Staff continue to bridge a gap that is increasingly seen as artificial and make important contributions to the field and publish extensively. In engineering optics and instrumentation, work is currently led by Professors Tong Sun OBE FREng and Kenneth Grattan OBE FREng (who were the 2023 Blodgett Gold Medallists of the Institute of Physics). The former Department of Optometry had been pioneering not in the training of optometrists to degree level (something we now completely take for granted) but in prize-winning research work in visual science, led by Professors John Barbur and Chris Hull. Interesting all the above have physics degrees, illustrating in their versatility the value of an education in essential physics.

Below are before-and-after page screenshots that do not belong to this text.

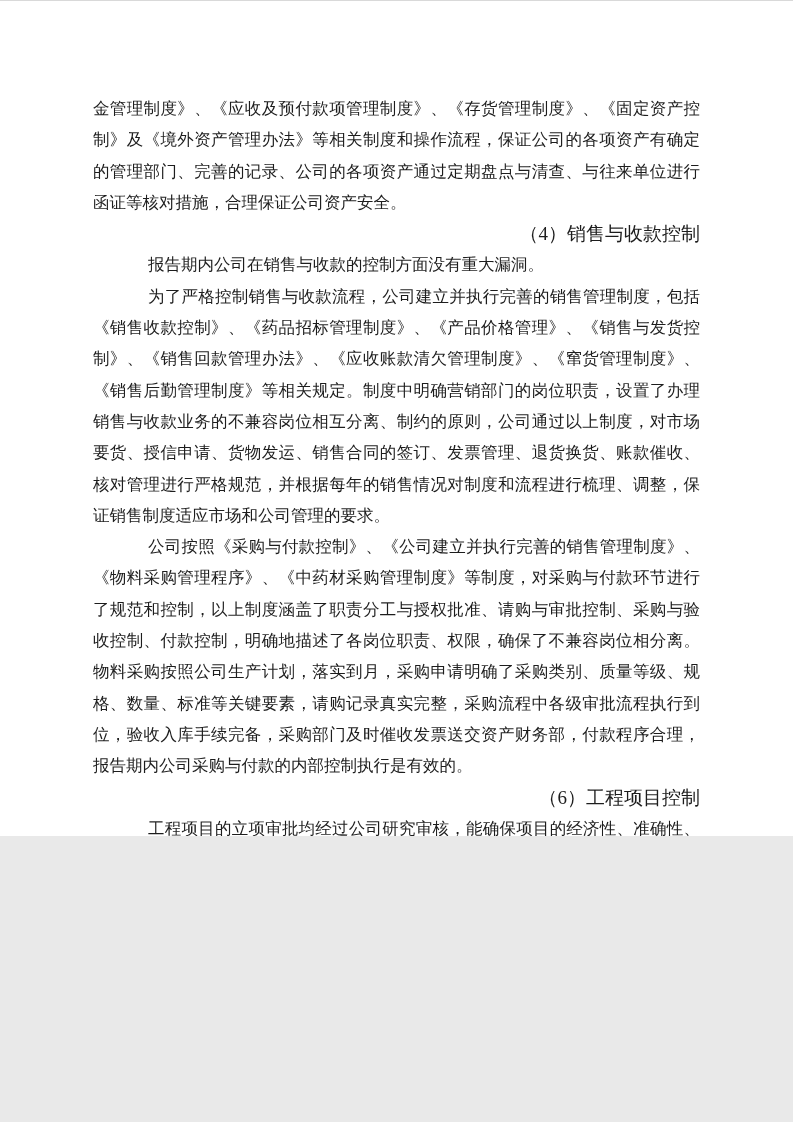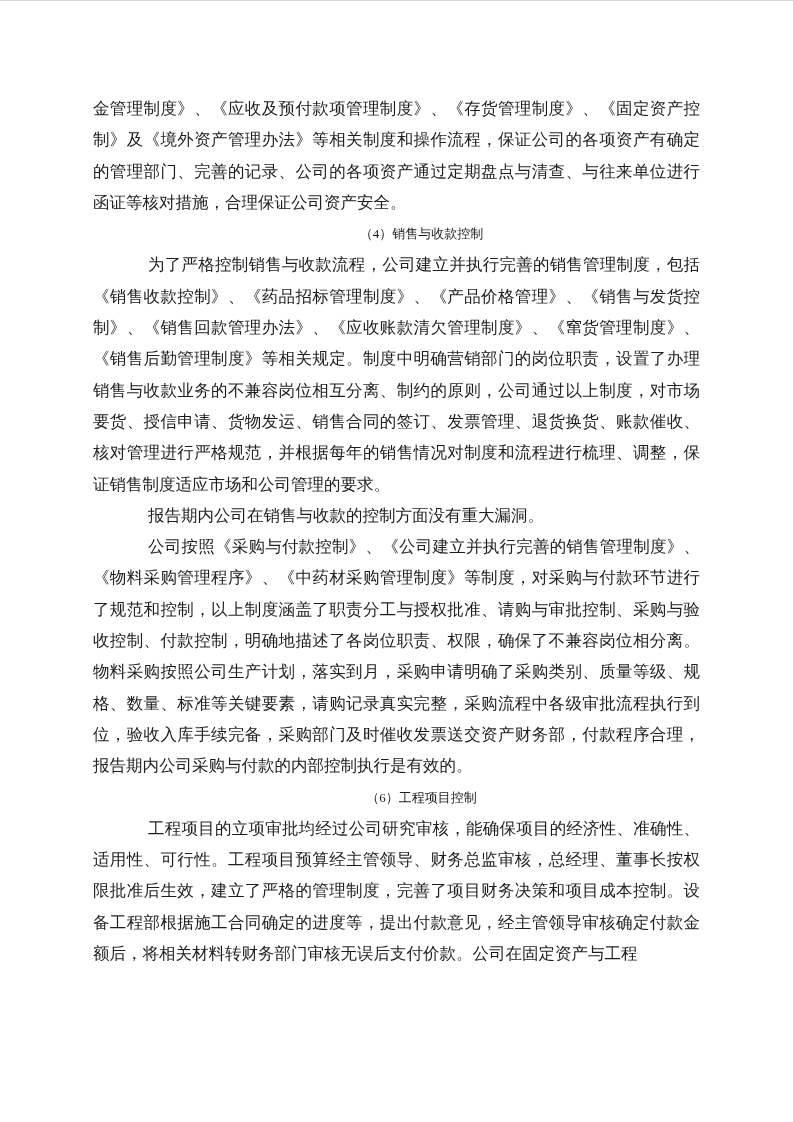"金管理制度》、《应收及预付款项管理制度》、《存货管理制度》、《固定资产控制》及《" .page { height: 1122px -> 836px }
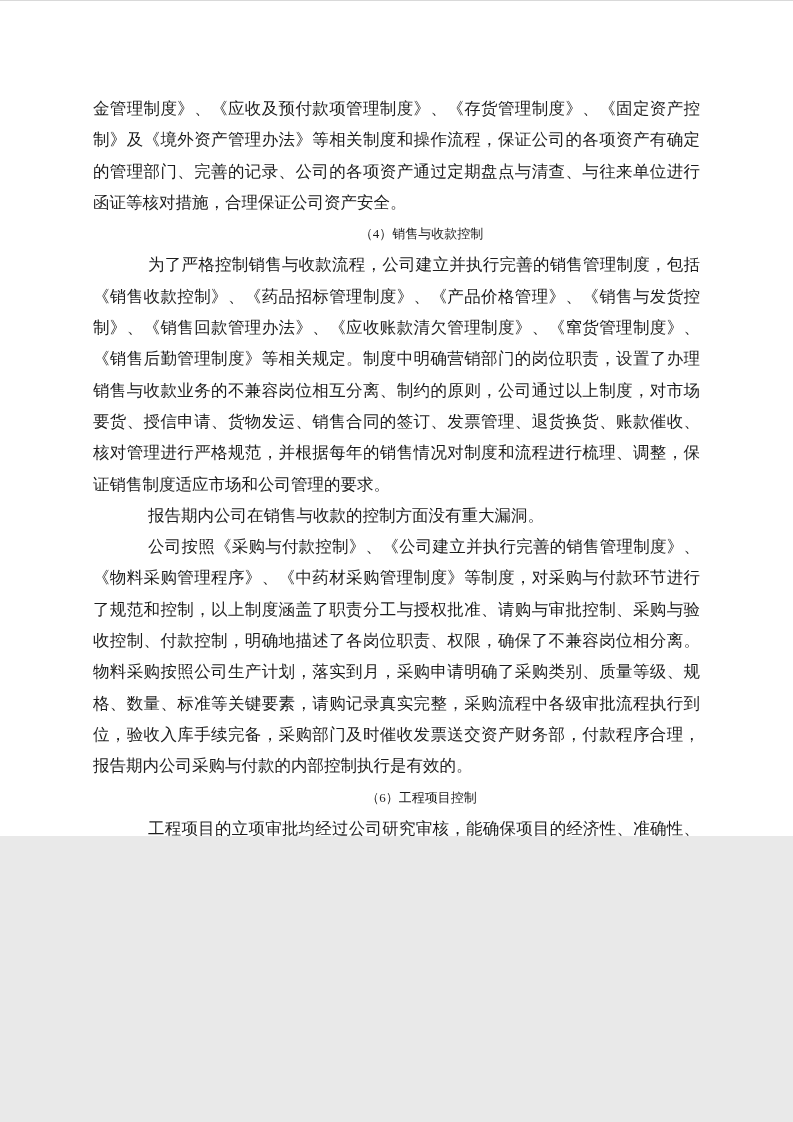"（4）销售与收款控制" .heading { font-size: 13px -> 19px; text-align: center -> right }
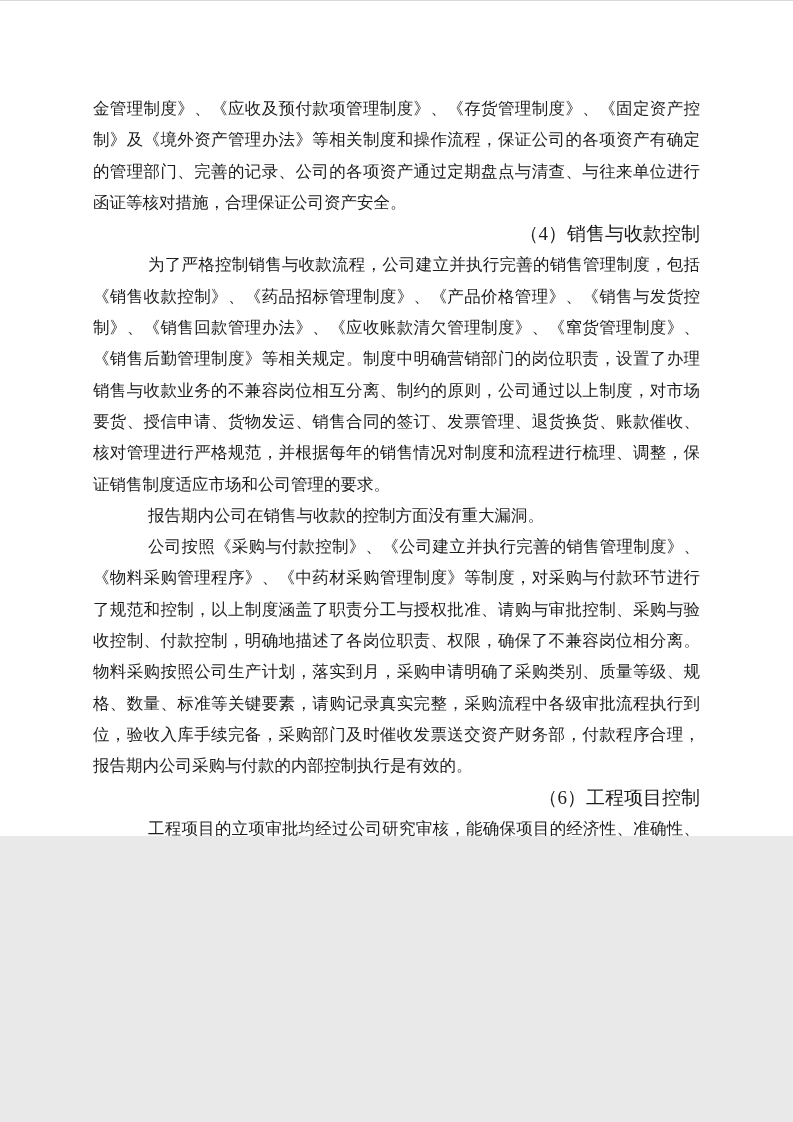"为了严格控制销售与收款流程，公司建立并执行完善的销售管理制度，包括《销售收款控制" p.para { order: before "报告期内公司在销售与收款的控制方面没有重大漏洞。" -> after "报告期内公司在销售与收款的控制方面没有重大漏洞。" }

Much has moved on and the recently renamed City St Georges University of London has expanded from the technical institution that it was in Drysdale’s day to become a more comprehensive University well known also for is Bayes Business School and, from 2024, the incorporation of St Georges Medical School. The talk will emphasize the continuity of the contribution begun by Drysdale over 125 years ago in these fields and how research today is solving key problems for industry where optical techniques form ideal solutions to key industrial measurement problems.